Fact sheet: NSW Coal Mines Subsidence Compensation Act

August 03, 2017

The NSW Government has introduced legislation to the NSW Parliament to create a new Coal Mine Subsidence Compensation Act.
The changes contained in the legislation include:
  • Mine Operators Liable for Subsidence Damage:  Mine operators will be made directly liable for subsidence damage caused by their operations. Currently mine operators pay a levy towards the Mine Subsidence Compensation Fund, and repairs for coal mine subsidence damage are funded from this pooled industry funding. The proposed reforms will require mine operators to compensate landholders directly in accordance with independent assessments of damage and costs via a panel of technical assessors.
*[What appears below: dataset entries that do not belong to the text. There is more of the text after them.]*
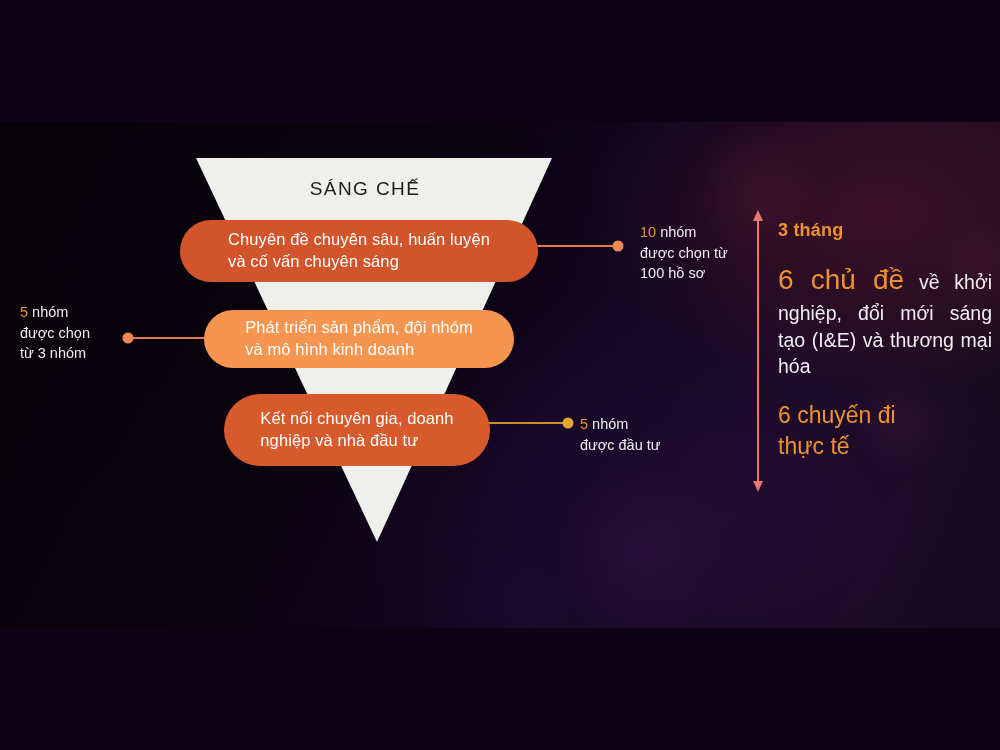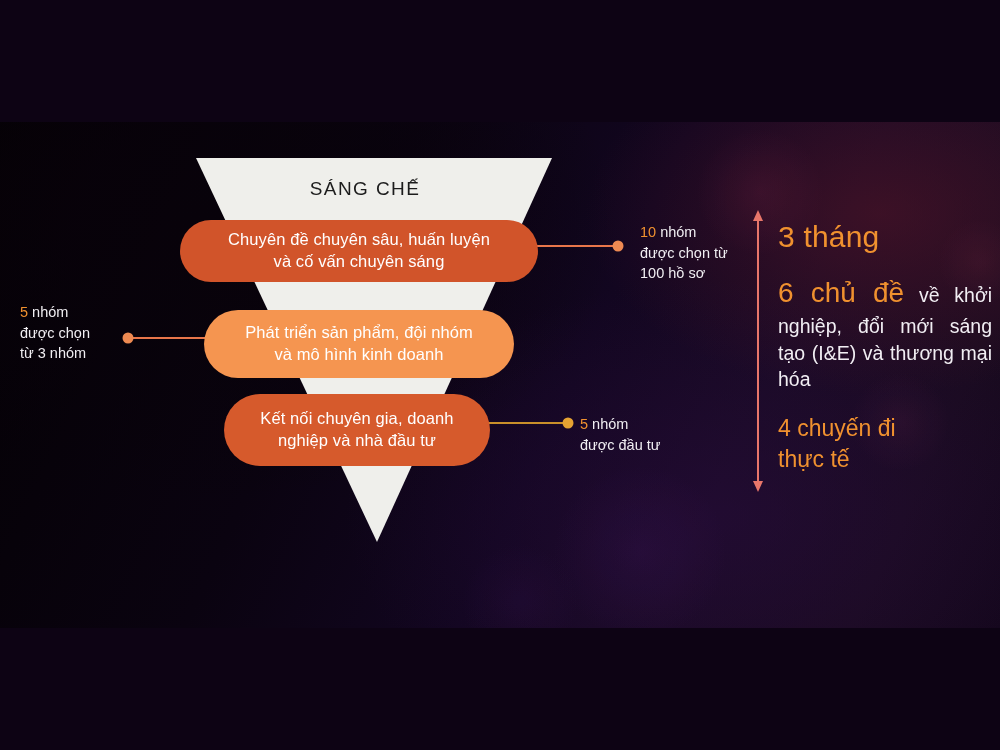--- a/index.html
+++ b/index.html
@@ -72,35 +72,34 @@
     z-index: 2;
   }
 
   
   .pill {
     position: absolute;
     z-index: 6;
     display: flex;
     align-items: center;
     justify-content: center;
-    text-align: center;
     color: #ffffff;
     line-height: 1.32;
     box-sizing: border-box;
     border-radius: 999px;
     padding: 0 16px;
     letter-spacing: .1px;
   }
   .pill-1 {
     left: 180px; top: 98px; width: 358px; height: 62px;
     background: #d1542a;
     font-size: 16.5px;
   }
   .pill-2 {
-    left: 204px; top: 188px; width: 310px; height: 68px;
+    left: 204px; top: 188px; width: 310px; height: 58px;
     background: #f59550;
     font-size: 16.5px;
   }
   .pill-3 {
     left: 224px; top: 272px; width: 266px; height: 72px;
     background: #d65a2c;
     font-size: 16.5px;
   }
 
   
@@ -142,23 +141,24 @@
   .right-col {
     position: absolute;
     z-index: 8;
     left: 778px;
     top: 98px;
     width: 214px;
     color: #f1eef3;
   }
   .rc-line1 {
     color: #f0912f;
-    font-size: 30px;
+    font-size: 18px;
     margin-bottom: 20px;
     letter-spacing: .2px;
+    font-weight: bold;
   }
   .rc-block2 {
     font-size: 19.5px;
     line-height: 1.38;
     margin-bottom: 20px;
     text-align: justify;
   }
   .rc-block2 .hl { color: #f0912f; font-size: 28px; }
   .rc-block3 {
     color: #f0912f;
@@ -238,19 +238,19 @@
       <span>nhóm</span><br>
       <span>được đầu tư</span>
     </div>
 
     <div class="right-col">
       <div class="rc-line1">3 tháng</div>
       <div class="rc-block2">
         <span class="hl">6 chủ đề</span><span> về khởi nghiệp, đổi mới sáng tạo (I&amp;E) và thương mại hóa</span>
       </div>
       <div class="rc-block3">
-        <span>4 chuyến đi</span><br>
+        <span>6 chuyến đi</span><br>
         <span>thực tế</span>
       </div>
     </div>
 
   </div>
 </div>
 
 </body></html>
  • Subsidence Compensation Levy Reduced: The coal mine subsidence compensation levy and fund will be reduced to primarily fund compensation claims arising from historical underground coal mining activities. All coal mine operators will continue to contribute to the fund but it will be at a significantly reduced rate mainly to cover claims arising from historical mining operations.
  • Claims Independently Assessed:  Claims will now be assessed by an independent assessor from a panel of technical experts.  The claimant will select an independent assessor from the panel to undertake an investigation to assess the damages attributable to mine subsidence as indicated in the claim. The independent technical assessor will typically be a geotechnical or structural engineer with an understanding of mine subsidence, or a quantity surveyor, depending on the nature of the damage. The assessor will prepare a claim evaluation report outlining the damage as well as supporting data, scope of works to repair the damage and cost estimates for repairs. Mine operators will then be required to compensate property owners in accordance with these reports.
  • New Dispute Resolution Process:  A dispute resolution process will be introduced, allowing claimants and mine operators to seek an independent review by the Secretary of the Department of Finance, Services and Innovation, without having to resort to litigation. The right to appeal against the decision of the secretary to the Land and Environment Court remains where claimants and mine operators are dissatisfied with the independent review process. 
  • Compliance Impact on Project Approvals: Compliance with the new Coal Mine Subsidence Compensation Act will be taken into account when applying the fit and proper person test under the Mining Act 1992. This means a mine operator's record of compliance with the Act and their performance in upholding community protections will be considered to determine whether the mine operator is a fit and proper person.
  • New Approved Procedures: Underpinning the bill, a series of approved procedures will provide details on the claims management process, compensation eligibility and dispute resolution. The legislation requires mine operators to comply with the approved procedures when dealing with claimants.
  • Mine Subsidence Board to be disbanded:  The Government will legislate to disband the Mine Subsidence Board, in line with broader Government commitments to reduce the number of Government boards. The Mine Subsidence Board will be retained for an initial 12-month period from the commencement of the legislation to oversee the transition, then an advisory group will be established to allow continued industry visibility of the fund.